Kolompoor () is a 1999 Sri Lankan Sinhala comedy, family film directed by Dinesh Priyasad and produced by Lalindra Wijewickrama for Lalindra Films. It stars comic duo Bandu Samarasinghe, and Tennyson Cooray in lead roles along with Dilhani Ekanayake, Freddie Silva and Tony Ranasinghe. Music for the film is done by Somapala Rathnayake. The film became one of Sri Lanka's blockbuster movies with reaching more than 150 days in cinema theatres.

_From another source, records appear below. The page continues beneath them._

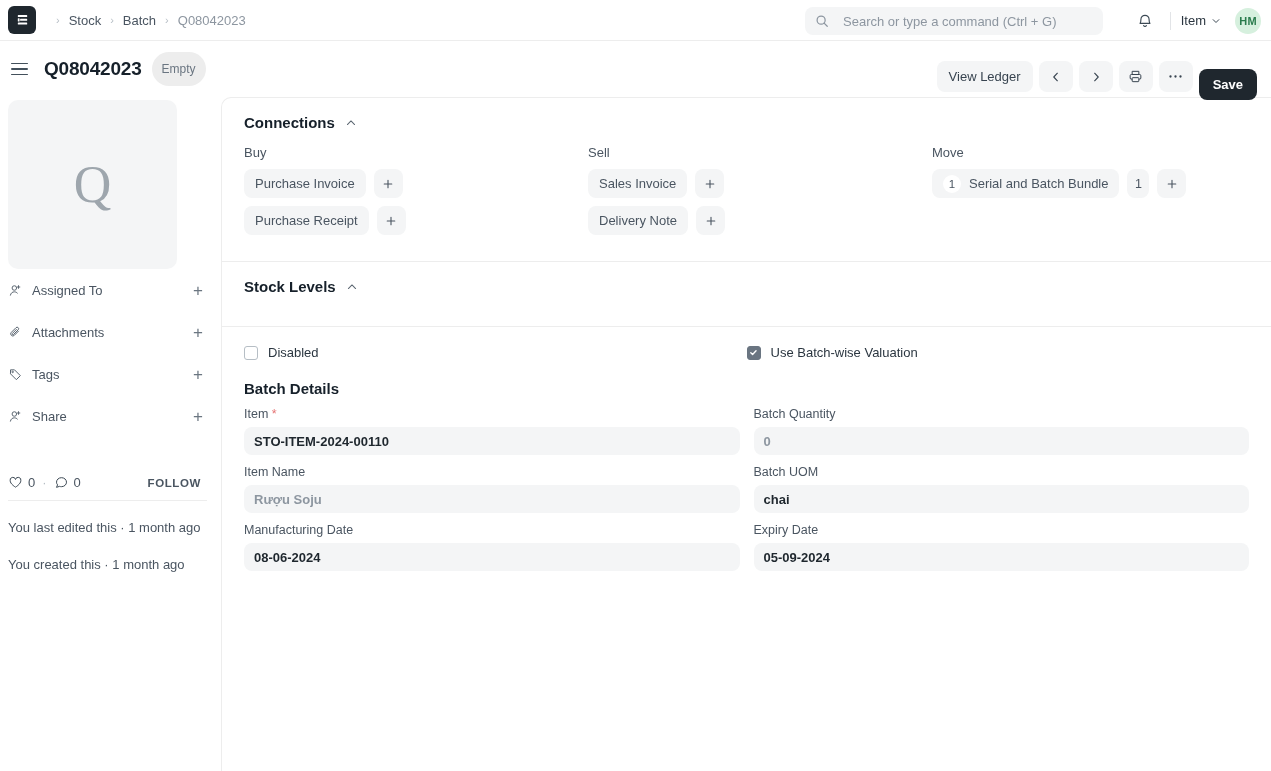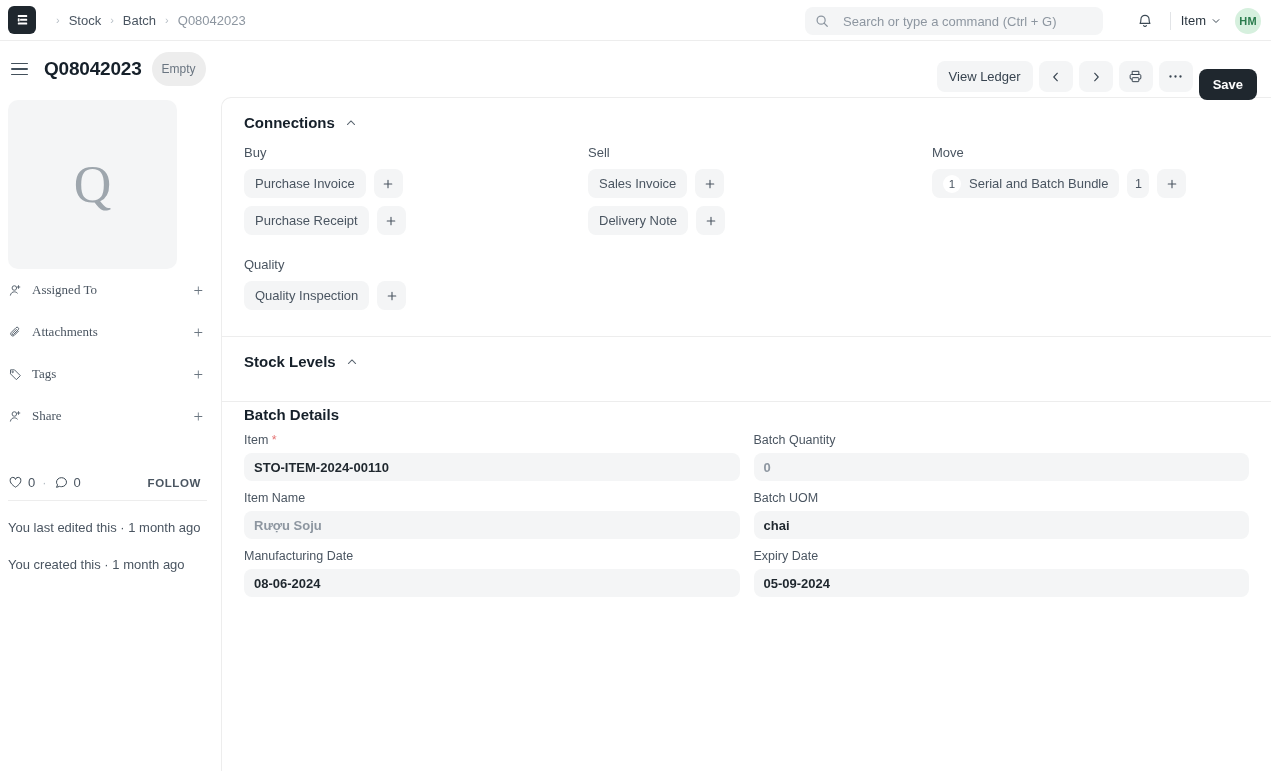"Quality" div.quality-wrap { html: <div> <div>Quality</div> <div> <div> <span>Quality Inspection</span> </div> <div> <span> <svg> <path></path> </svg> </span> </div> </div> </div> -> none }
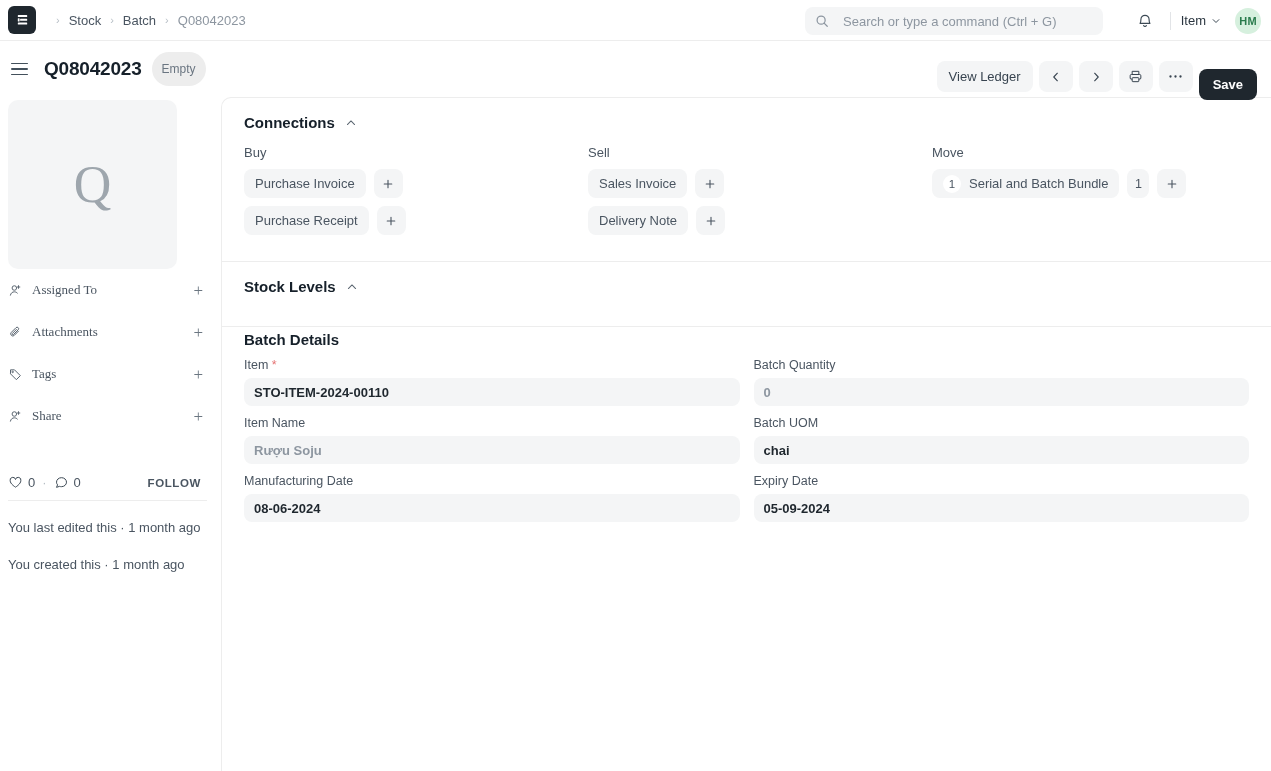"Assigned To" .side-item { font-family: Liberation Serif, serif -> none }
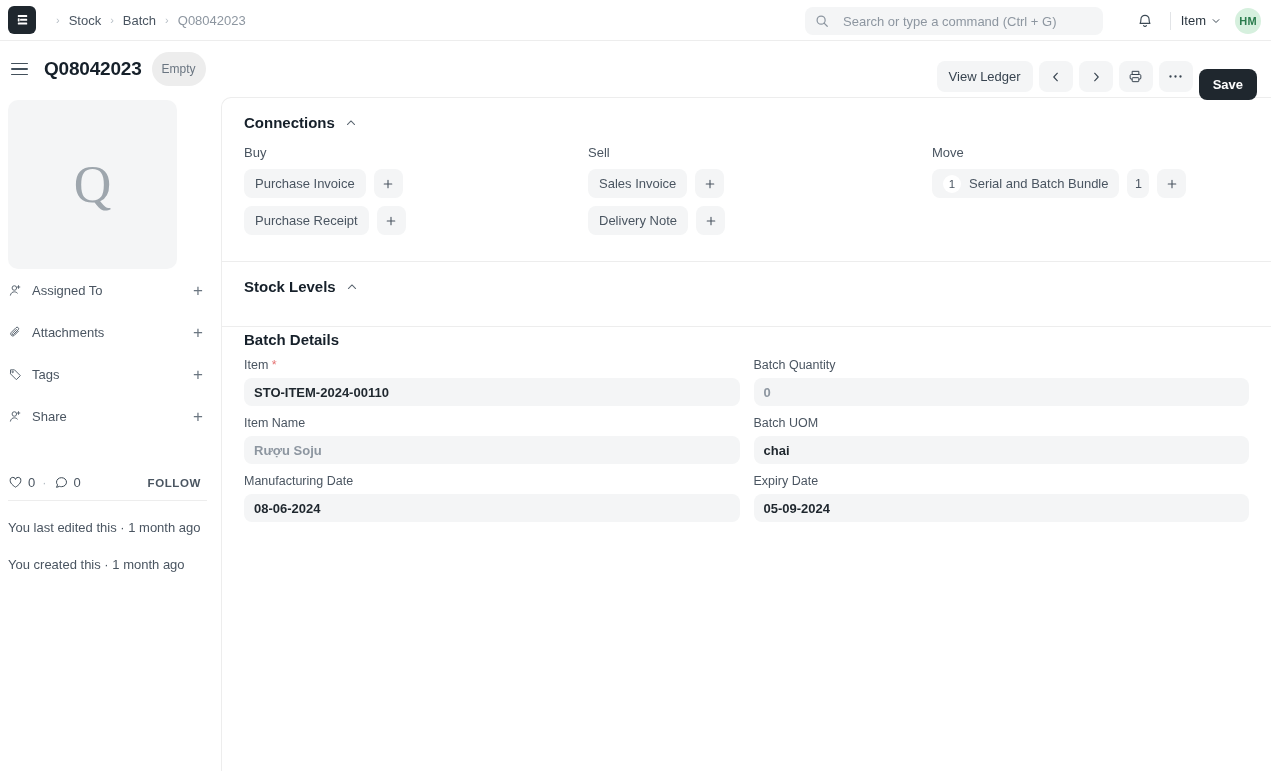"Disabled" div.chk-row { html: none -> <div> <div> <span></span> <span>Disabled</span> </div> <div> <span> <svg> <path></path> </svg> </span> <span>Use Batch-wise Valuation</span> </div> </div> }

It is the 919th Sri Lankan film in the Sinhala cinema.

Plot

Cast
 Bandu Samarasinghe as S.P Liyanagedara Bandu 
 Tennyson Cooray as Thadawansa and 6 others. (kadukkama, minister, businessman, tamilan, farmer, homosexual boy)
 Freddie Silva as Freddie
 Tony Ranasinghe as Alpabet Danthanarayana
 Harsha Jayawardena as Pooja
 Dilhani Ekanayake as Tanisha
 Wimal Kumara de Costa as Costapal
 Sunil Hettiarachchi as I.Opatha 
 Teddy Vidyalankara as Brando
 Robin Fernando as Detective
 Piyadasa Wijekoon as Lorry Munna
 Somapala Rathnayake as Poosari

Soundtrack

Distribution
The film successfully screened in 15 cinemas from its distribution date in Colombo. It was screened more than 150 days in three cinemas.